The Foreign Reserve has been bloated to 2.85 trillion. Most of that reserve is in the value of foreign debt. Thus China has not yet tasted the sweet and fat that comes from its export revenue. China could purchase technology, but that would not maximize the benefit that can be derived from China's foreign reserve. There is a considerable premium placed on technology when ever it is sold. Iron ore costs no more than 100 dollars a ton. So why does a 4 pound production sword cost 400 dollars? Why does a vehicle cost 15,000? Because a considerable fraction of the costs comes mainly from labor. When ever you purchase steak and potatoes from a restaurant, the cost is not simply the going market price for steak and potatoes. But the price that must be paid to the chef, the waiters, busboys, owners, rent, electricity, taxes and finally the cost of raw materials that is cows and potatoes. Thus a considerable premium is placed on steak and potatoes served at a restaurant.
By only purchasing raw materials, the only premium that must be paid is for the raw material itself. The wages and profits that must be distributed to the miners and the owners of the mine. Thus it would make more sense for China to simply import the raw materials and manufacture the product themselves.
Europe is China's largest trade partner. Thus China feels the need to purchase European treasury bonds so that that they can continue to have the income available to purchase Chinese goods. If Europe buys 300 billion Euros worth of Chinese goods that leaves Europeans 300 billion Euros short to make the same purchase next year. Thus China loans back the 300 billion Euros to Europe so that it can make a repeat purchase the next year.
The Chinese exporters are not interested in the Euros, they are interested in the RMB because they must pay rent, taxes, electricity, wages, all in RMB. Thus the exchange rate must be favorable enough so that the Euros that they make can be exchanged for enough RMB that can pay for these expenses. In order to make sure enough RMB is available to these exporters to pay these expenses, RMB must be created out of thin air to exchange for these Euros. All of which creates a considerable strain in the form of inflation to the Chinese economy.

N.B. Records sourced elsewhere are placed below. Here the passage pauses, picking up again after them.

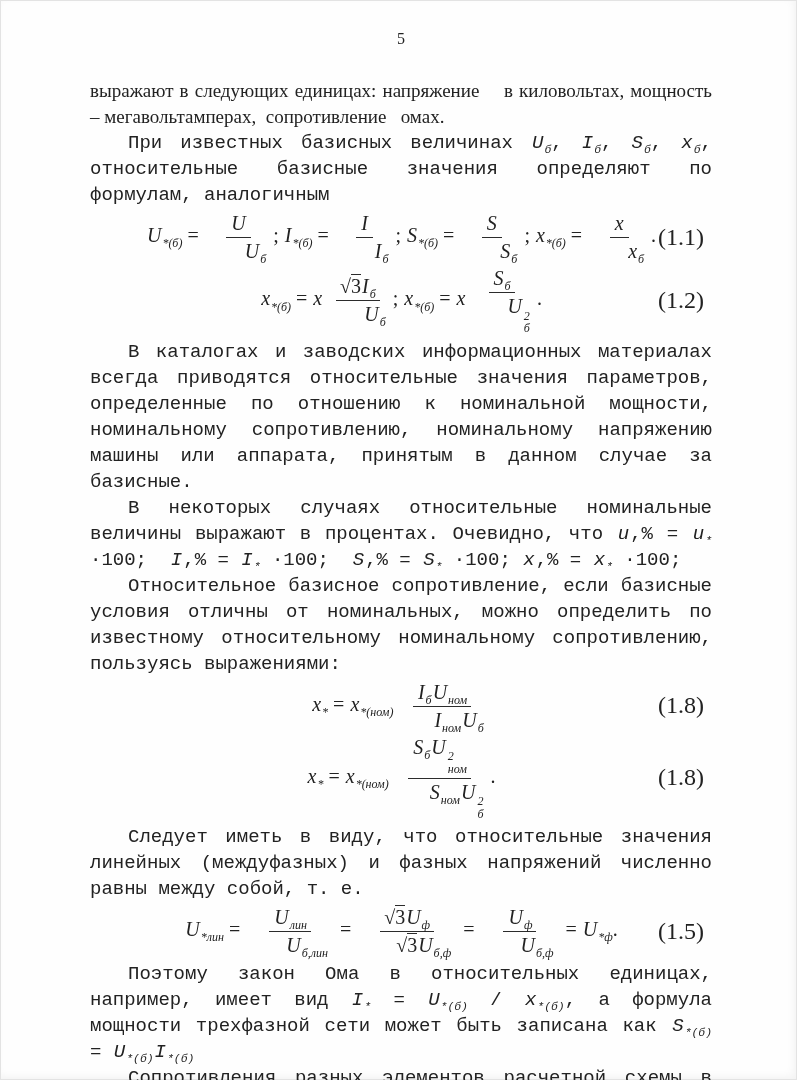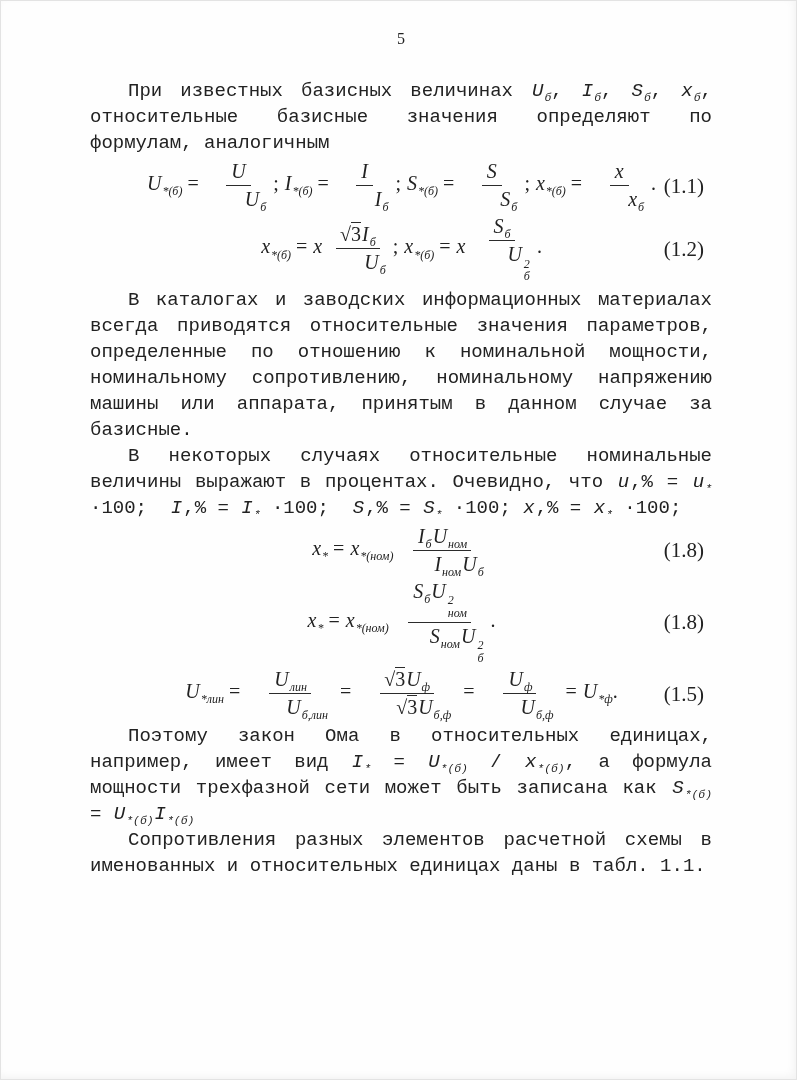--- a/index.html
+++ b/index.html
@@ -56,6 +56,7 @@
 
   <p class="page-number">5</p>
 
+  <p class="para">выражают в следующих единицах: напряжение&nbsp;&nbsp;&nbsp; в киловольтах, мощность – мегавольтамперах,&nbsp; сопротивление&nbsp;&nbsp; омах.</p>
 
   <p class="para indent">При известных базисных величинах <i class="mv">U</i><sub>б</sub>, <i class="mv">I</i><sub>б</sub>, <i class="mv">S</i><sub>б</sub>, <i class="mv">x</i><sub>б</sub>, относительные ба­зисные значения определяют по формулам, аналогичным</p>
 

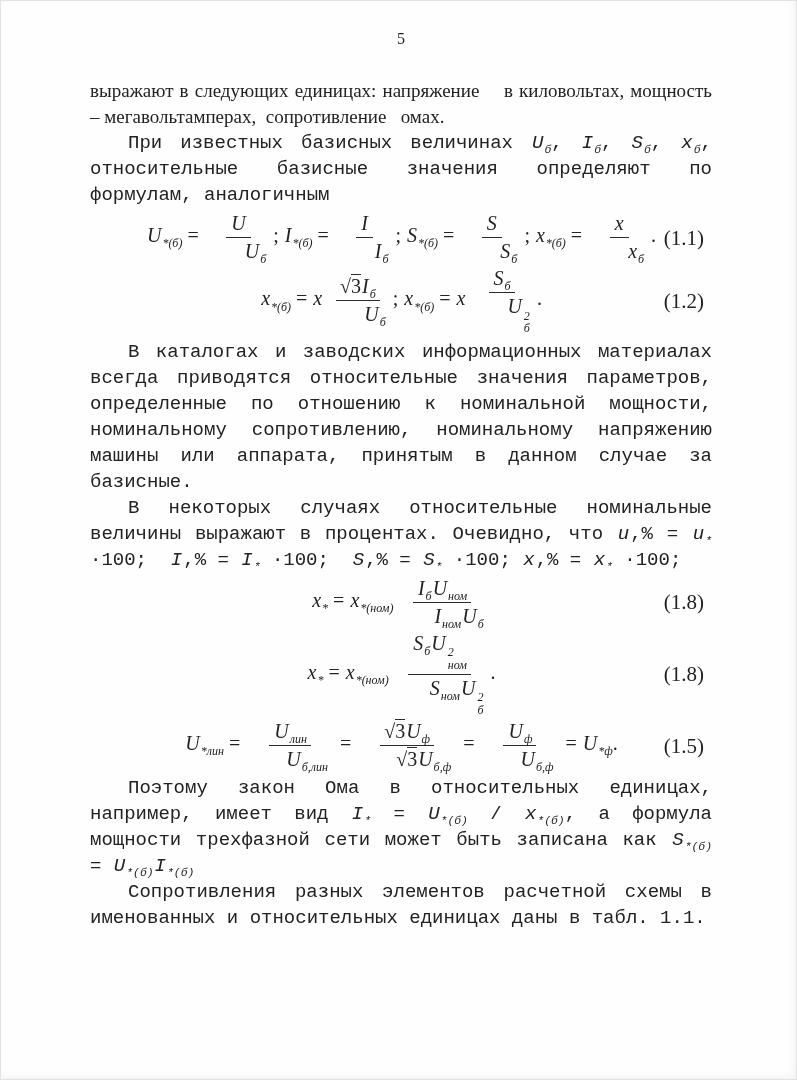--- a/index.html
+++ b/index.html
@@ -47,7 +47,7 @@
     min-height:46px;
   }
   .eq-no{ position:absolute; right:8px; top:50%; transform:translateY(-50%);
-          font-size:21px; font-style:normal; }
+          font-size:24px; font-style:normal; }
 </style>
 </head>
 <body>

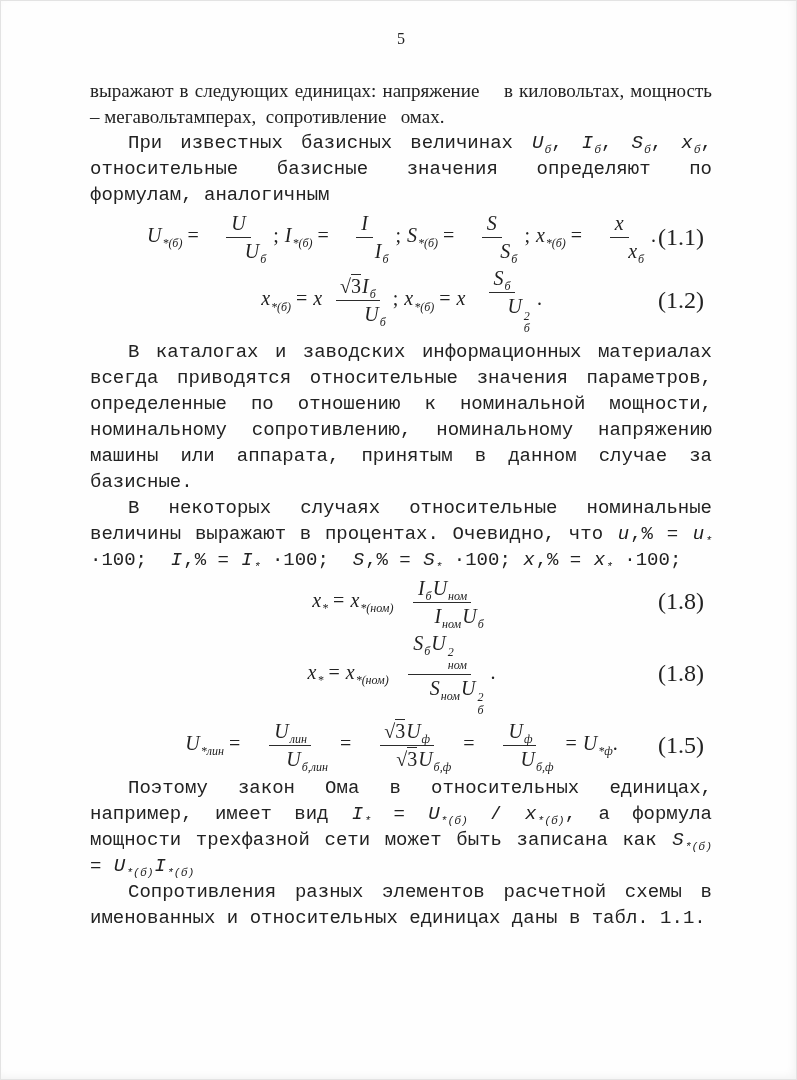--- a/index.html
+++ b/index.html
@@ -96,6 +96,7 @@
 
   <p class="para indent">В некоторых случаях относительные номинальные величины выража­ют в процентах. Очевидно, что <i class="mv">u</i>,% = <i class="mv">u</i><sub>*</sub> ·100;&nbsp; <i class="mv">I</i>,% = <i class="mv">I</i><sub>*</sub> ·100;&nbsp; <i class="mv">S</i>,% = <i class="mv">S</i><sub>*</sub> ·100; <i class="mv">x</i>,% = <i class="mv">x</i><sub>*</sub> ·100;</p>
 
+  <p class="para indent">Относительное базисное сопротивление, если базисные условия от­личны от номинальных, можно определить по известному относительному номинальному сопротивлению, пользуясь выражениями:</p>
 
   <div class="eq">
     <span class="eq-body"><i class="mv">x</i><sub>*</sub> = <i class="mv">x</i><sub>*(ном)</sub><span class="frac">

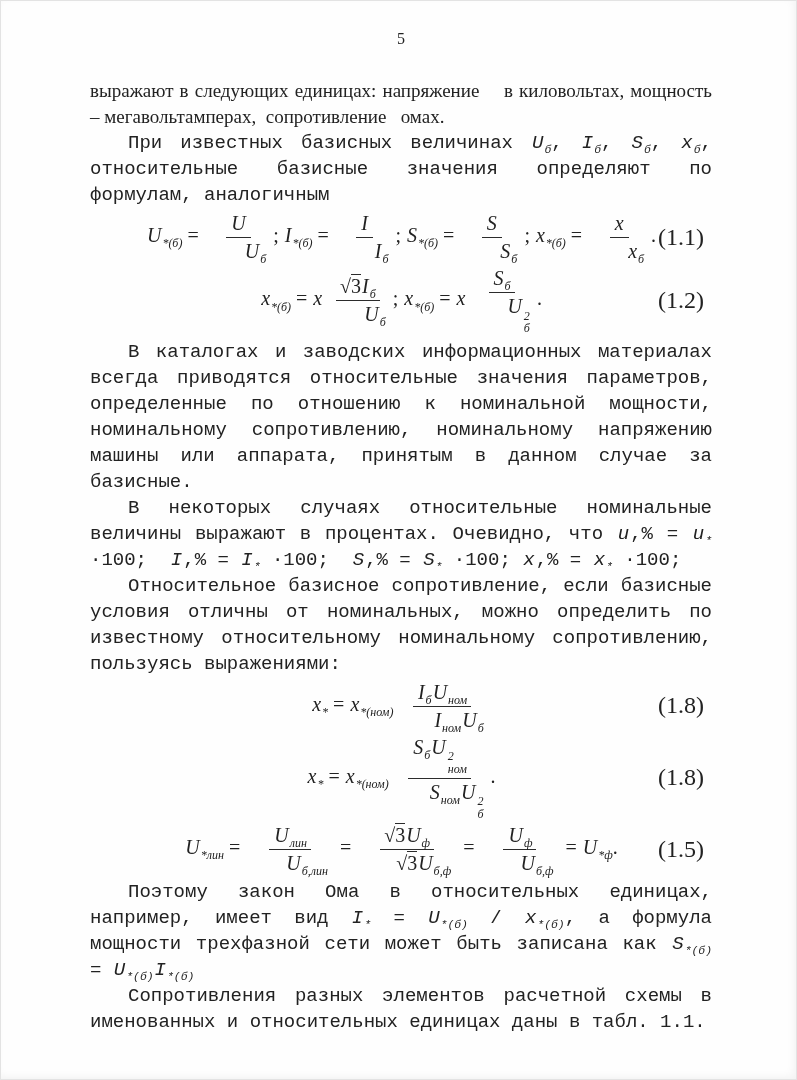--- a/index.html
+++ b/index.html
@@ -122,6 +122,7 @@
   </div>
 
 
+  <p class="para indent">Следует иметь в виду, что относительные значения линейных (между­фазных) и фазных напряжений численно равны между собой, т. е.</p>
 
   <div class="eq">
     <span class="eq-body"><i class="mv">U</i><sub>*лин</sub> = <span class="frac">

This is a rather silly relationship that only serves to keep Chinese exporters wealthy and the employees who work for those exporters to continue to have jobs. But this Keynesian dilemma could have been organized around any kind of system besides exports. It could have been centered around health care and education. It could have been centered around military spending.
China could have kept loaning itself 300 billion Euros worth of Yuan year after year to keep building J20s so as to keep PLA military contractors wealthy, and the people who work for those contractors to continue to have jobs. Since we have already accepted to endure the strain of inflation that comes from having to export goods to foreign markets. What consequence would there be if China simply endured that inflation for an entirely different objective. Which is from military spending.